## [About this exercise]
Skip the pictures and repeat each line of the data exactly.

- - - - - - -

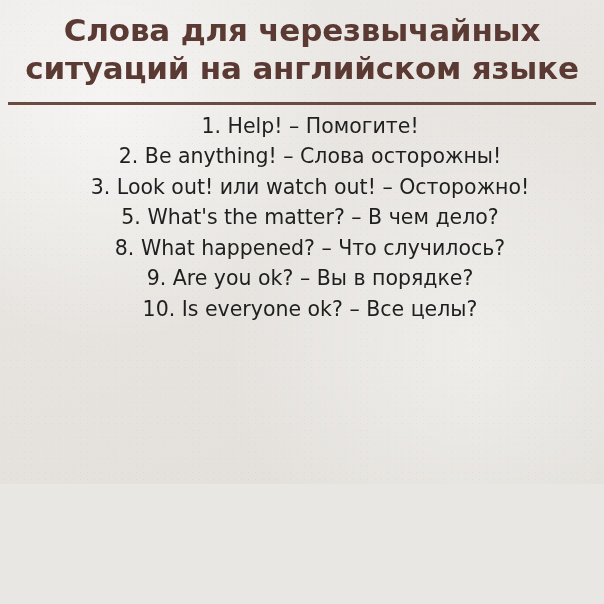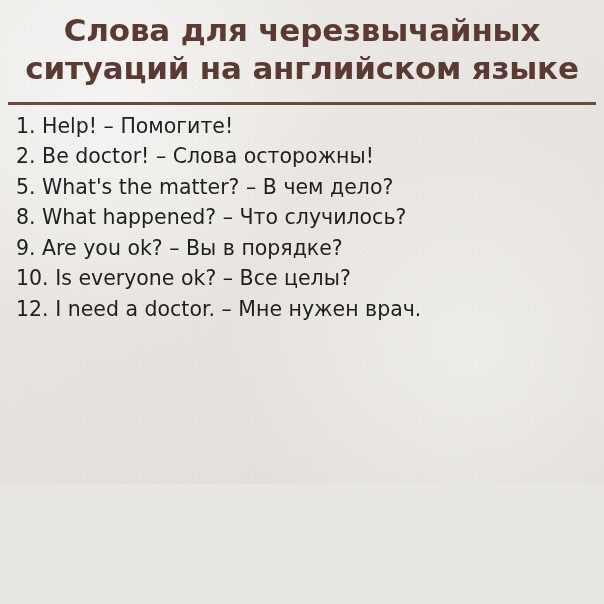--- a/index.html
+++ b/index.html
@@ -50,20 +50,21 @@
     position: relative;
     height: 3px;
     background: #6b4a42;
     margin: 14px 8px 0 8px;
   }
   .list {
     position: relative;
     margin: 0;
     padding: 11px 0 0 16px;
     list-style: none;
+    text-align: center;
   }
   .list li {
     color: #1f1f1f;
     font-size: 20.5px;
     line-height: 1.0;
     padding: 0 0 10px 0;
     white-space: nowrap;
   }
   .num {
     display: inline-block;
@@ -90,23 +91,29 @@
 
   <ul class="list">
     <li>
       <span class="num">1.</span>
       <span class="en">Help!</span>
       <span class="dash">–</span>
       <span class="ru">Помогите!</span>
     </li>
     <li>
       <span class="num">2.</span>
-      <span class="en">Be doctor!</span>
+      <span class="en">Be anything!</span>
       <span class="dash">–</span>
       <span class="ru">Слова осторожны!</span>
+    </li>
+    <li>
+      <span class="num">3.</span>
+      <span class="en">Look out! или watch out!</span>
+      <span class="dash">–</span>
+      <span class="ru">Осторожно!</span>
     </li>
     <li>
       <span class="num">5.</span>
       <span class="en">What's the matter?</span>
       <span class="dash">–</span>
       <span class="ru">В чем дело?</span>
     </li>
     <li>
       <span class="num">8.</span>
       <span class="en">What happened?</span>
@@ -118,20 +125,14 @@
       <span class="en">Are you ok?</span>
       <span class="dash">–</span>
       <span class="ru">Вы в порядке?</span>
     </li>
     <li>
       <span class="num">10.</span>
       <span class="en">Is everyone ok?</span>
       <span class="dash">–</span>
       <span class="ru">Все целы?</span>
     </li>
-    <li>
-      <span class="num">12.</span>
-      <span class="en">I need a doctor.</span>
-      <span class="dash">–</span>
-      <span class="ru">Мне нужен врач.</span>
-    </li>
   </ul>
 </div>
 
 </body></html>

- - - - - - -

## [Your solution]
--- a/index.html
+++ b/index.html
@@ -50,20 +50,21 @@
     position: relative;
     height: 3px;
     background: #6b4a42;
     margin: 14px 8px 0 8px;
   }
   .list {
     position: relative;
     margin: 0;
     padding: 11px 0 0 16px;
     list-style: none;
+    text-align: center;
   }
   .list li {
     color: #1f1f1f;
     font-size: 20.5px;
     line-height: 1.0;
     padding: 0 0 10px 0;
     white-space: nowrap;
   }
   .num {
     display: inline-block;
@@ -90,23 +91,29 @@
 
   <ul class="list">
     <li>
       <span class="num">1.</span>
       <span class="en">Help!</span>
       <span class="dash">–</span>
       <span class="ru">Помогите!</span>
     </li>
     <li>
       <span class="num">2.</span>
-      <span class="en">Be doctor!</span>
+      <span class="en">Be anything!</span>
       <span class="dash">–</span>
       <span class="ru">Слова осторожны!</span>
+    </li>
+    <li>
+      <span class="num">3.</span>
+      <span class="en">Look out! или watch out!</span>
+      <span class="dash">–</span>
+      <span class="ru">Осторожно!</span>
     </li>
     <li>
       <span class="num">5.</span>
       <span class="en">What's the matter?</span>
       <span class="dash">–</span>
       <span class="ru">В чем дело?</span>
     </li>
     <li>
       <span class="num">8.</span>
       <span class="en">What happened?</span>
@@ -118,20 +125,14 @@
       <span class="en">Are you ok?</span>
       <span class="dash">–</span>
       <span class="ru">Вы в порядке?</span>
     </li>
     <li>
       <span class="num">10.</span>
       <span class="en">Is everyone ok?</span>
       <span class="dash">–</span>
       <span class="ru">Все целы?</span>
     </li>
-    <li>
-      <span class="num">12.</span>
-      <span class="en">I need a doctor.</span>
-      <span class="dash">–</span>
-      <span class="ru">Мне нужен врач.</span>
-    </li>
   </ul>
 </div>
 
 </body></html>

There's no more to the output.